=== TO DO ===
Only the records, repeated exactly, should make up the response.

┌──

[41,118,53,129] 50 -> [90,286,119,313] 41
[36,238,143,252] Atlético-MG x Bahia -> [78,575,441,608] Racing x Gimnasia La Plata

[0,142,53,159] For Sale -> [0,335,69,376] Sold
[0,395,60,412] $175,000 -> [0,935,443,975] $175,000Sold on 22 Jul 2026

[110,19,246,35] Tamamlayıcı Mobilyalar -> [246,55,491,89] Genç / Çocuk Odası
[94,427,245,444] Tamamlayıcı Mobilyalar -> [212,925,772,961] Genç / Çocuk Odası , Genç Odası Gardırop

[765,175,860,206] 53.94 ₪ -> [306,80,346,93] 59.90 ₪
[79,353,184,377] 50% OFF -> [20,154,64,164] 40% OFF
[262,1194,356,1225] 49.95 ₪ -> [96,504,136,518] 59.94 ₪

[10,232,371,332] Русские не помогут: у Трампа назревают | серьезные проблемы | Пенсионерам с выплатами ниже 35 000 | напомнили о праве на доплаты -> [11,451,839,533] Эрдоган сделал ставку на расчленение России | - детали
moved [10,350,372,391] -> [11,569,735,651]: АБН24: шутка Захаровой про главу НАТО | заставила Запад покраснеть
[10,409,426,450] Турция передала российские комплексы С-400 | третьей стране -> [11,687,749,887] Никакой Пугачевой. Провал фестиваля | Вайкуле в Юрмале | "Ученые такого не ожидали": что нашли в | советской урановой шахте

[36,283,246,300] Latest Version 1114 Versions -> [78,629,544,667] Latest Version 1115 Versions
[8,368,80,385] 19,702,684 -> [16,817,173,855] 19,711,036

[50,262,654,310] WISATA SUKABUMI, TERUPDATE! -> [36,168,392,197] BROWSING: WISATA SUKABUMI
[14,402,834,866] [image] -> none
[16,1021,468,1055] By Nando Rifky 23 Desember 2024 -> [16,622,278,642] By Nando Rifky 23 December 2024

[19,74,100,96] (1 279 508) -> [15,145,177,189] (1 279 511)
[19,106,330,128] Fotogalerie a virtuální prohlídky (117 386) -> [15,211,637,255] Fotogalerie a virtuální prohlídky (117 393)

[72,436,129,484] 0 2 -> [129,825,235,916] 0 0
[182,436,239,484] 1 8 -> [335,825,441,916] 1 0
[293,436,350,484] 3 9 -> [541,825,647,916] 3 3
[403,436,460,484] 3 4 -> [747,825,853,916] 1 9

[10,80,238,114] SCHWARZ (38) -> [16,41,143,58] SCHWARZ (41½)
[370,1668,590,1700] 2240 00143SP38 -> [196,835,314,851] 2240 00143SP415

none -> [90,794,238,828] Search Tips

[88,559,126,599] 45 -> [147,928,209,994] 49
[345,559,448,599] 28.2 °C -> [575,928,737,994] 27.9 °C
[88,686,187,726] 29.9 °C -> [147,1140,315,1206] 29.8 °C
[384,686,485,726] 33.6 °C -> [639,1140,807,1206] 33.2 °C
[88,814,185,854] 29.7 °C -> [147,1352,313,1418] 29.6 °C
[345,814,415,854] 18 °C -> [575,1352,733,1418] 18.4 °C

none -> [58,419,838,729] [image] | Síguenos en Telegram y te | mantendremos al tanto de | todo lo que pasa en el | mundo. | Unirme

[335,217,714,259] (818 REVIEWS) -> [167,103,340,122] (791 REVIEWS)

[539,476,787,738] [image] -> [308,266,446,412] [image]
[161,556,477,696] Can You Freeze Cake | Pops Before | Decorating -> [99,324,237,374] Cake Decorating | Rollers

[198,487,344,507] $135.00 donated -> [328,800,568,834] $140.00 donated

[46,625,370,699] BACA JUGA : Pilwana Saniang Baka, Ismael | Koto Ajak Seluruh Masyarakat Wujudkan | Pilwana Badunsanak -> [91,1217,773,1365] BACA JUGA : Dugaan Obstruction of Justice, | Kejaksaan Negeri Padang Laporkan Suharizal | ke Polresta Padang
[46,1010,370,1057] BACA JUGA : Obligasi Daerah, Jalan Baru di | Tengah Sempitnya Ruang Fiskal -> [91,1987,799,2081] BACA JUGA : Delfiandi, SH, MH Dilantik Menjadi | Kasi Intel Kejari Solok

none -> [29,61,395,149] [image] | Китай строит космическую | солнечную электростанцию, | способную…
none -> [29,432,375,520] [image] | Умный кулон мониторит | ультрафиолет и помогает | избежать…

└──

=== ANSWER SPACE ===
[41,118,53,129] 50 -> [90,286,119,313] 41
[36,238,143,252] Atlético-MG x Bahia -> [78,575,441,608] Racing x Gimnasia La Plata

[0,142,53,159] For Sale -> [0,335,69,376] Sold
[0,395,60,412] $175,000 -> [0,935,443,975] $175,000Sold on 22 Jul 2026

[110,19,246,35] Tamamlayıcı Mobilyalar -> [246,55,491,89] Genç / Çocuk Odası
[94,427,245,444] Tamamlayıcı Mobilyalar -> [212,925,772,961] Genç / Çocuk Odası , Genç Odası Gardırop

[765,175,860,206] 53.94 ₪ -> [306,80,346,93] 59.90 ₪
[79,353,184,377] 50% OFF -> [20,154,64,164] 40% OFF
[262,1194,356,1225] 49.95 ₪ -> [96,504,136,518] 59.94 ₪

[10,232,371,332] Русские не помогут: у Трампа назревают | серьезные проблемы | Пенсионерам с выплатами ниже 35 000 | напомнили о праве на доплаты -> [11,451,839,533] Эрдоган сделал ставку на расчленение России | - детали
moved [10,350,372,391] -> [11,569,735,651]: АБН24: шутка Захаровой про главу НАТО | заставила Запад покраснеть
[10,409,426,450] Турция передала российские комплексы С-400 | третьей стране -> [11,687,749,887] Никакой Пугачевой. Провал фестиваля | Вайкуле в Юрмале | "Ученые такого не ожидали": что нашли в | советской урановой шахте

[36,283,246,300] Latest Version 1114 Versions -> [78,629,544,667] Latest Version 1115 Versions
[8,368,80,385] 19,702,684 -> [16,817,173,855] 19,711,036

[50,262,654,310] WISATA SUKABUMI, TERUPDATE! -> [36,168,392,197] BROWSING: WISATA SUKABUMI
[14,402,834,866] [image] -> none
[16,1021,468,1055] By Nando Rifky 23 Desember 2024 -> [16,622,278,642] By Nando Rifky 23 December 2024

[19,74,100,96] (1 279 508) -> [15,145,177,189] (1 279 511)
[19,106,330,128] Fotogalerie a virtuální prohlídky (117 386) -> [15,211,637,255] Fotogalerie a virtuální prohlídky (117 393)

[72,436,129,484] 0 2 -> [129,825,235,916] 0 0
[182,436,239,484] 1 8 -> [335,825,441,916] 1 0
[293,436,350,484] 3 9 -> [541,825,647,916] 3 3
[403,436,460,484] 3 4 -> [747,825,853,916] 1 9

[10,80,238,114] SCHWARZ (38) -> [16,41,143,58] SCHWARZ (41½)
[370,1668,590,1700] 2240 00143SP38 -> [196,835,314,851] 2240 00143SP415

none -> [90,794,238,828] Search Tips

[88,559,126,599] 45 -> [147,928,209,994] 49
[345,559,448,599] 28.2 °C -> [575,928,737,994] 27.9 °C
[88,686,187,726] 29.9 °C -> [147,1140,315,1206] 29.8 °C
[384,686,485,726] 33.6 °C -> [639,1140,807,1206] 33.2 °C
[88,814,185,854] 29.7 °C -> [147,1352,313,1418] 29.6 °C
[345,814,415,854] 18 °C -> [575,1352,733,1418] 18.4 °C

none -> [58,419,838,729] [image] | Síguenos en Telegram y te | mantendremos al tanto de | todo lo que pasa en el | mundo. | Unirme

[335,217,714,259] (818 REVIEWS) -> [167,103,340,122] (791 REVIEWS)

[539,476,787,738] [image] -> [308,266,446,412] [image]
[161,556,477,696] Can You Freeze Cake | Pops Before | Decorating -> [99,324,237,374] Cake Decorating | Rollers

[198,487,344,507] $135.00 donated -> [328,800,568,834] $140.00 donated

[46,625,370,699] BACA JUGA : Pilwana Saniang Baka, Ismael | Koto Ajak Seluruh Masyarakat Wujudkan | Pilwana Badunsanak -> [91,1217,773,1365] BACA JUGA : Dugaan Obstruction of Justice, | Kejaksaan Negeri Padang Laporkan Suharizal | ke Polresta Padang
[46,1010,370,1057] BACA JUGA : Obligasi Daerah, Jalan Baru di | Tengah Sempitnya Ruang Fiskal -> [91,1987,799,2081] BACA JUGA : Delfiandi, SH, MH Dilantik Menjadi | Kasi Intel Kejari Solok

none -> [29,61,395,149] [image] | Китай строит космическую | солнечную электростанцию, | способную…
none -> [29,432,375,520] [image] | Умный кулон мониторит | ультрафиолет и помогает | избежать…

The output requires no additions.